- Task to carry out:
Your copy should match the records exactly, except that it contains no pictures.

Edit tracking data
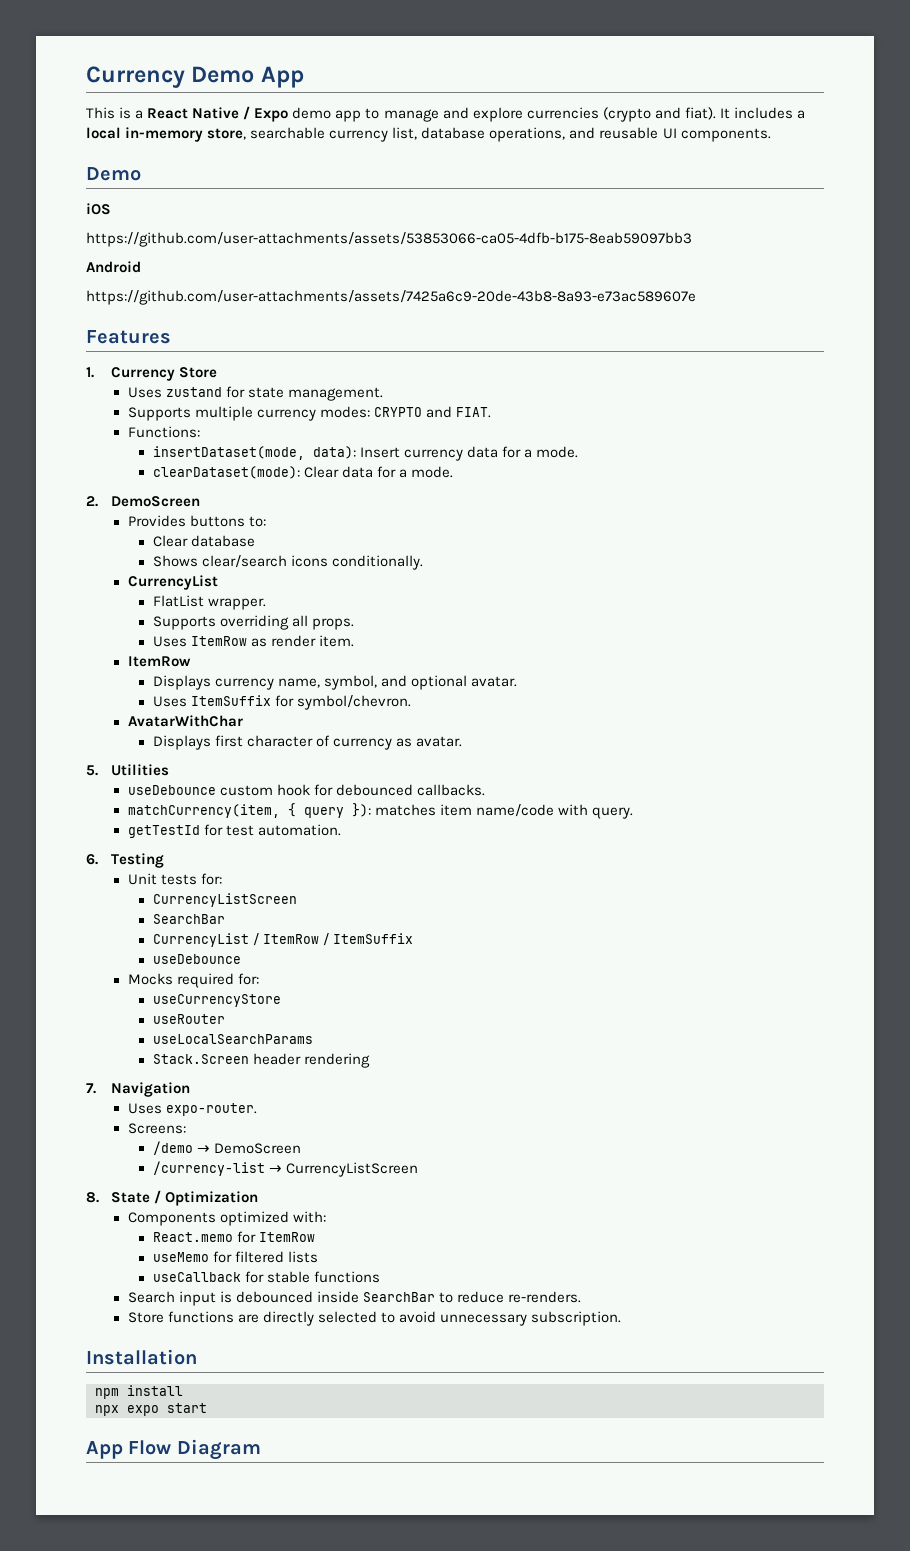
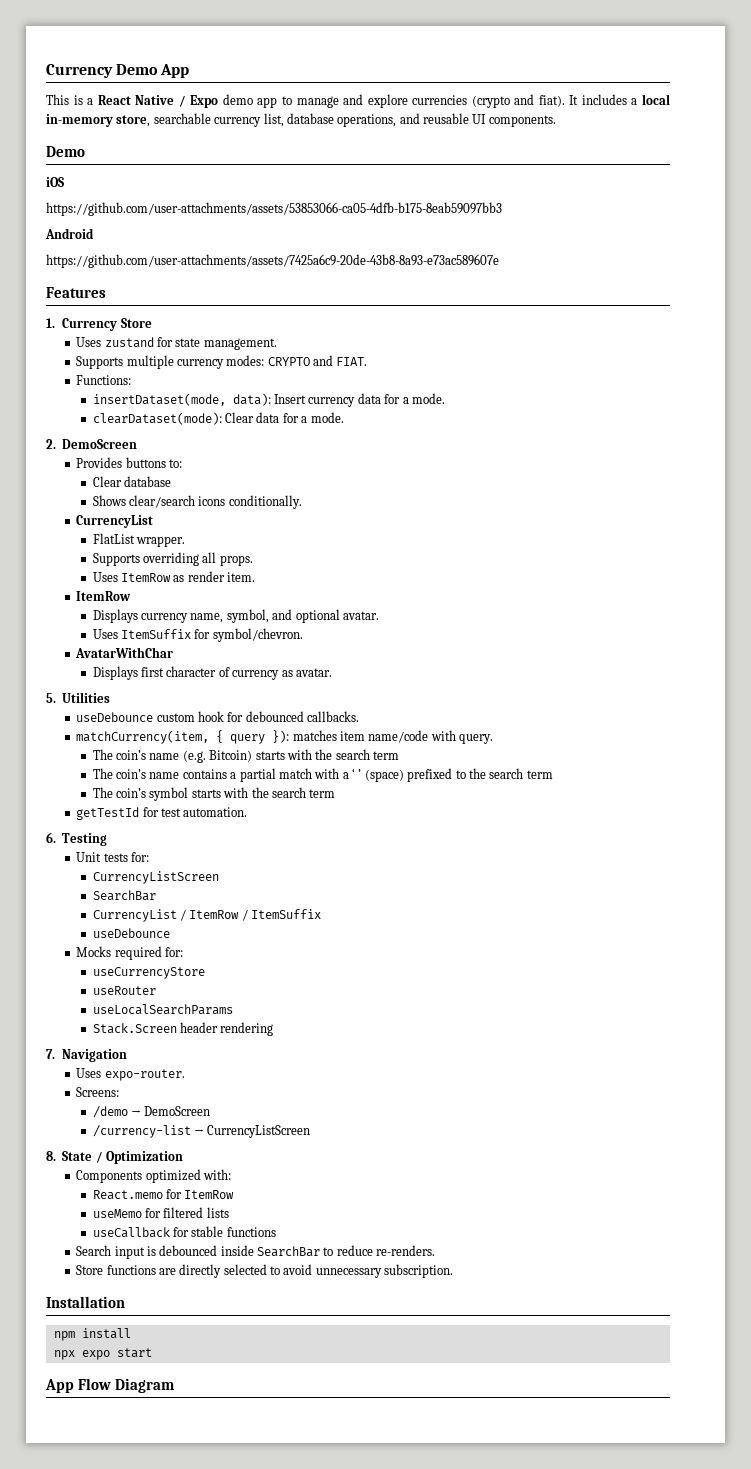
+ The coin’s name (e.g. Bitcoin) starts with the search term
+ The coin’s name contains a partial match with a ‘ ’ (space) prefixed to the search term
+ The coin’s symbol starts with the search term

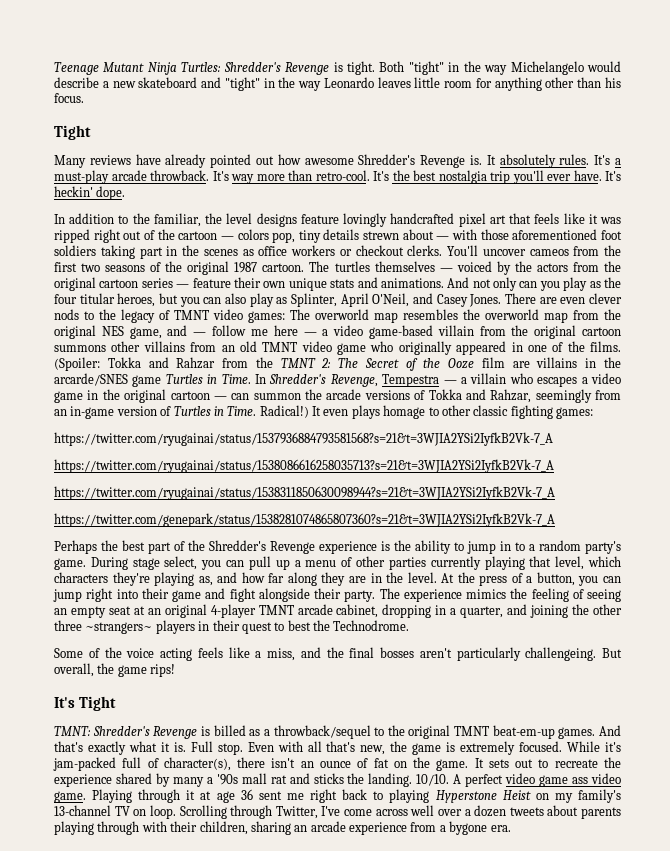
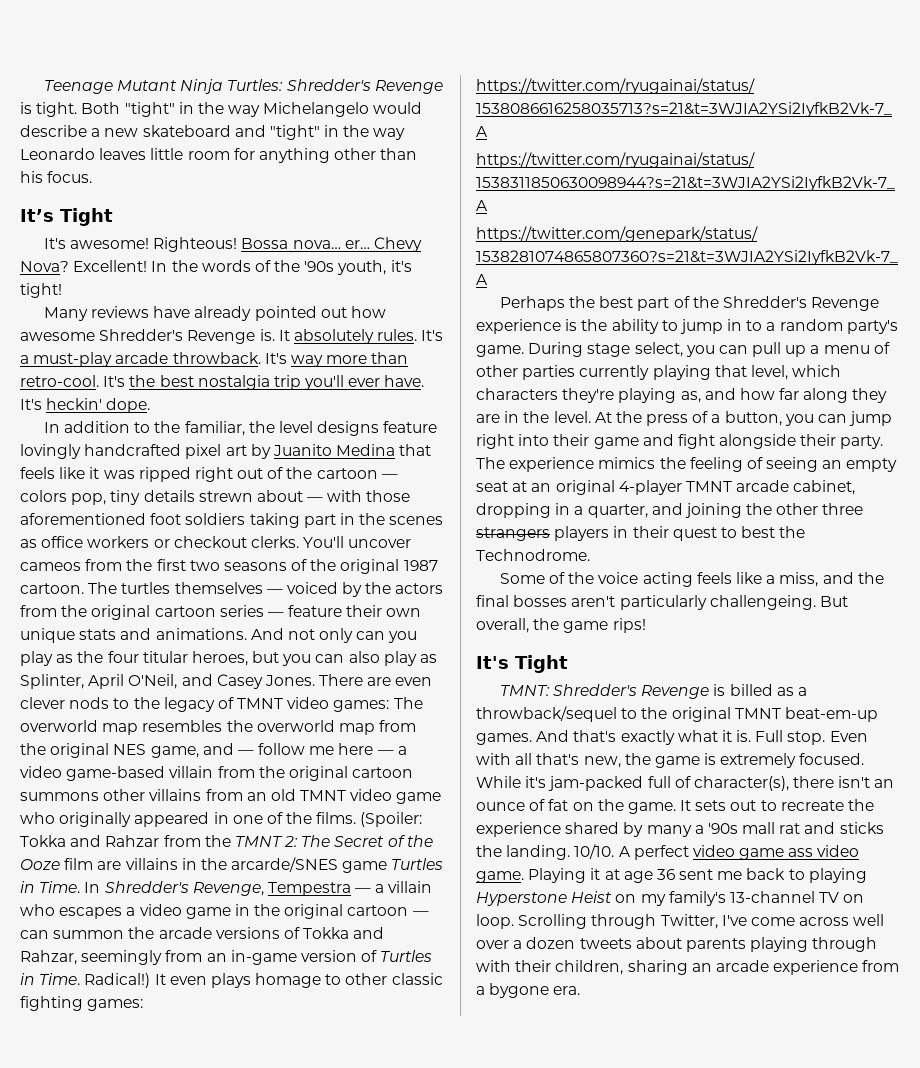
  Both "tight" in the way Michelangelo would describe a new skateboard and "tight" in the way Leonardo leaves little room for anything other than his focus.
- Tight
+ It’s Tight
+ It's awesome! Righteous! Bossa nova… er… Chevy Nova? Excellent! In the words of the '90s youth, it's tight!
- In addition to the familiar, the level designs feature lovingly handcrafted pixel art that feels like it was ripped right out of the cartoon — colors pop, tiny details strewn about — with those aforementioned foot soldiers taking part in the scenes as office workers or checkout clerks.
+ In addition to the familiar, the level designs feature lovingly handcrafted pixel art by Juanito Medina that feels like it was ripped right out of the cartoon — colors pop, tiny details strewn about — with those aforementioned foot soldiers taking part in the scenes as office workers or checkout clerks.
- https://twitter.com/ryugainai/status/1537936884793581568?s=21&t=3WJIA2YSi2IyfkB2Vk-7_A
- The experience mimics the feeling of seeing an empty seat at an original 4-player TMNT arcade cabinet, dropping in a quarter, and joining the other three ~strangers~ players in their quest to best the Technodrome.
+ The experience mimics the feeling of seeing an empty seat at an original 4-player TMNT arcade cabinet, dropping in a quarter, and joining the other three strangers players in their quest to best the Technodrome.
- Playing through it at age 36 sent me right back to playing Hyperstone Heist on my family's 13-channel TV on loop.
+ Playing it at age 36 sent me back to playing Hyperstone Heist on my family's 13-channel TV on loop.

- Expected answer:
+ The coin’s name (e.g. Bitcoin) starts with the search term
+ The coin’s name contains a partial match with a ‘ ’ (space) prefixed to the search term
+ The coin’s symbol starts with the search term

  Both "tight" in the way Michelangelo would describe a new skateboard and "tight" in the way Leonardo leaves little room for anything other than his focus.
- Tight
+ It’s Tight
+ It's awesome! Righteous! Bossa nova… er… Chevy Nova? Excellent! In the words of the '90s youth, it's tight!
- In addition to the familiar, the level designs feature lovingly handcrafted pixel art that feels like it was ripped right out of the cartoon — colors pop, tiny details strewn about — with those aforementioned foot soldiers taking part in the scenes as office workers or checkout clerks.
+ In addition to the familiar, the level designs feature lovingly handcrafted pixel art by Juanito Medina that feels like it was ripped right out of the cartoon — colors pop, tiny details strewn about — with those aforementioned foot soldiers taking part in the scenes as office workers or checkout clerks.
- https://twitter.com/ryugainai/status/1537936884793581568?s=21&t=3WJIA2YSi2IyfkB2Vk-7_A
- The experience mimics the feeling of seeing an empty seat at an original 4-player TMNT arcade cabinet, dropping in a quarter, and joining the other three ~strangers~ players in their quest to best the Technodrome.
+ The experience mimics the feeling of seeing an empty seat at an original 4-player TMNT arcade cabinet, dropping in a quarter, and joining the other three strangers players in their quest to best the Technodrome.
- Playing through it at age 36 sent me right back to playing Hyperstone Heist on my family's 13-channel TV on loop.
+ Playing it at age 36 sent me back to playing Hyperstone Heist on my family's 13-channel TV on loop.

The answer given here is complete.